In my summary above, I avoided using the terms “Hutu” and “Tutsi,” but obviously these definitions are inherent to what took place. The Cheadle character is a Hutu; his wife and most of their neighbours are Tutsis. Historically, the Tutsis formed the Rwandan ruling class and the Hutus were subservient, and this structure was reinforced by the Belgian colonizers (the film suggests in one dialogue that the Belgians almost arbitrarily created the two divisions, based on their own notions of desirable physical characteristics, but that seems to be a slight overstatement). Hutu rule started in the 1960’s but with frequent ethnic conflict, and when the president was killed in a plane crash in 1994, the genocide erupted.

People’s Choice

Whatever the West’s measure of culpability for these events may be, it’s clear that its response in 1994 was craven and cowardly, and continues to undermine any proclamations of global citizenship or moral leadership in other areas. In Canada, of course, the main focus of this failure has been General Romeo Dallaire, the commander of the UN peacekeeping force, broken by the disregard of his superiors and by his inability to intervene. He’s represented in the film by Nick Nolte (one of my favourite actors, but perhaps not best utilized here). Overall, the film is an effective enough indictment of the West’s role. (It also includes the pathetic US State Department news conference where a spokeswoman dances around the phrase “genocide.”)

Hotel Rwanda won the People’s Choice Award at last year’s Toronto film festival, which places it in a questionable tradition of uplifting crowd-pleasers like Life Is Beautiful and Whale Music. I think the film is more rigorous than that though. It’s a humanist work of course, but aware of its own compromises as such.
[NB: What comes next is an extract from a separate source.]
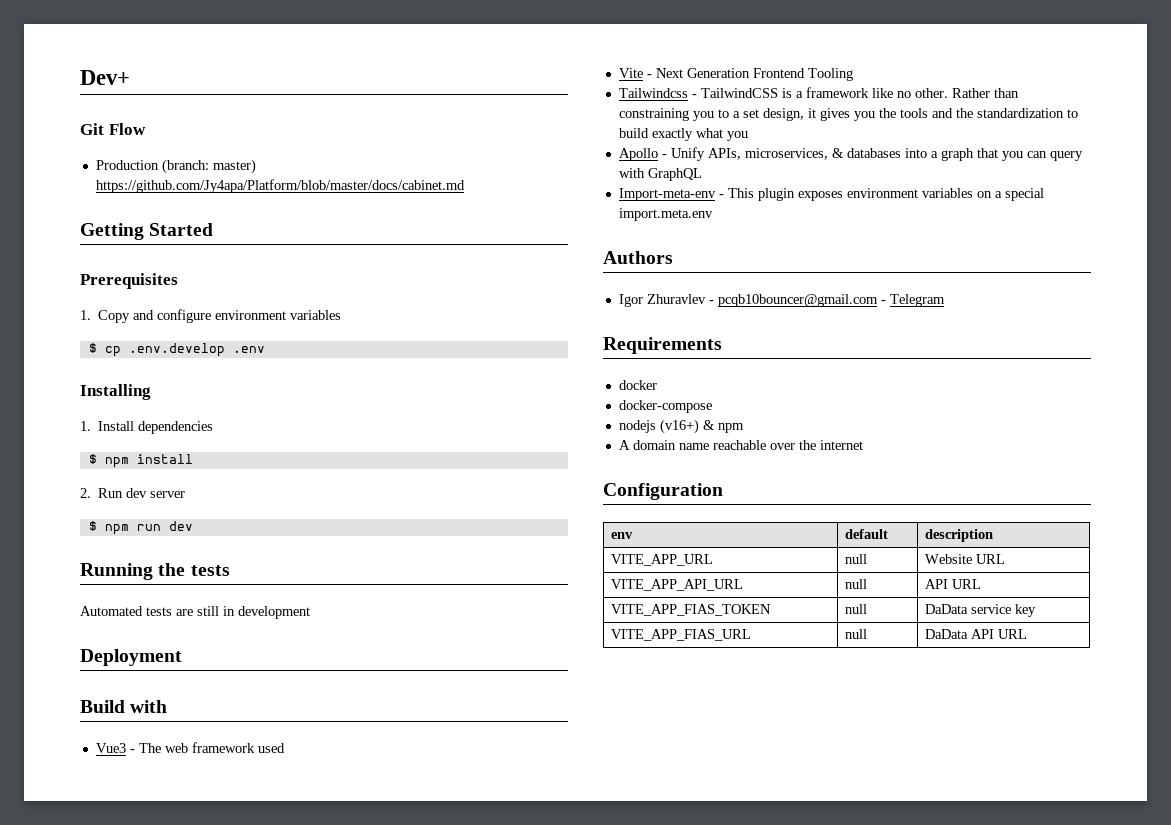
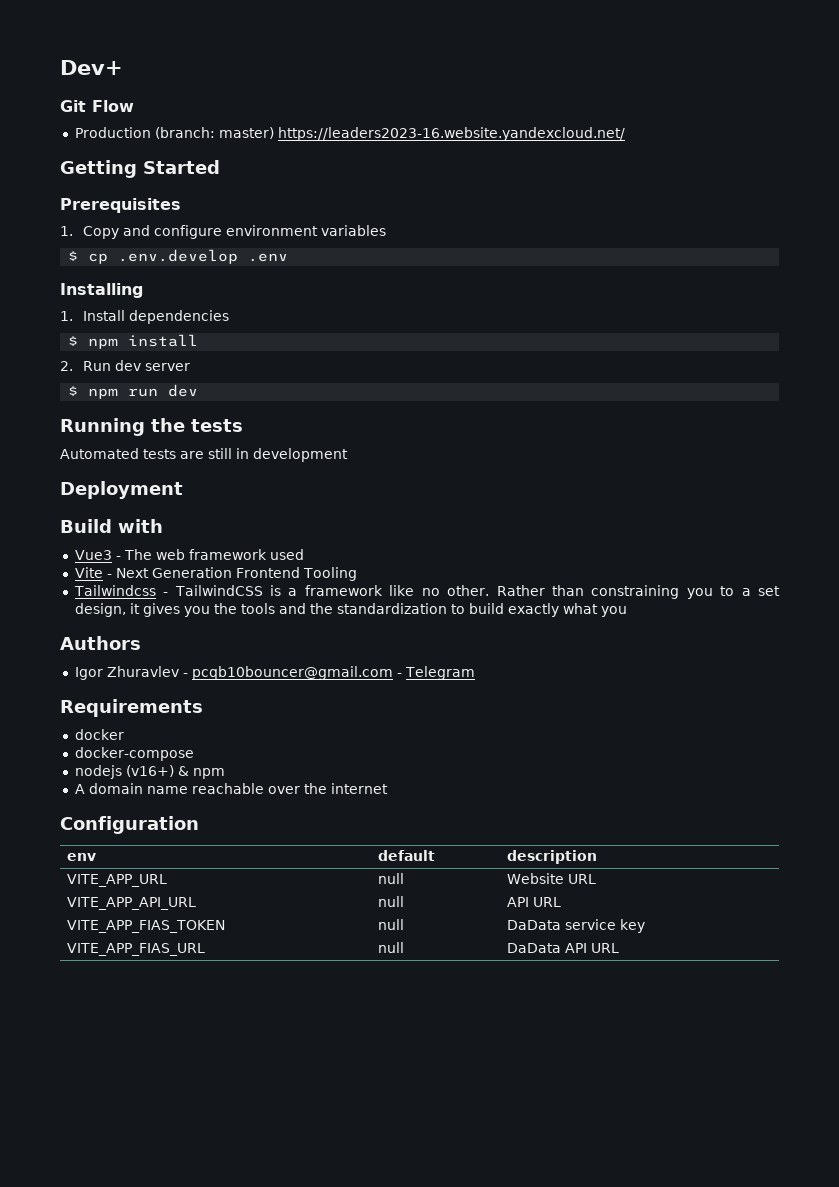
- Production (branch: master) https://github.com/Jy4apa/Platform/blob/master/docs/cabinet.md
+ Production (branch: master) https://leaders2023-16.website.yandexcloud.net/
- Apollo - Unify APIs, microservices, & databases into a graph that you can query with GraphQL
- Import-meta-env - This plugin exposes environment variables on a special import.meta.env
Director Terry George is an Irishman who was arrested in the 1970’s on suspicion of IRA-related activity; he wrote In the Name Of The Father and dealt with similar material in his directing debut Some Mother’s Son. These are credible political credentials that don’t seem to have softened too much as his career moved toward Hollywood.

Compared to an indigenous African film like Ousmane Sembene’s Moolaade, the film has a limited sense of Africa – you don’t feel the air, the heat, the culture, the poverty. But in the circumstances, the film is probably as good as one could possibly have hoped for. As I’ve pointed out, its challenges to the audience are compromised, but I think they’re clear enough to sweep aside one notion – that writing the occasional cheque for disaster relief, even a big one, will absolve the Westerner’s moral obligation to the rest of the world.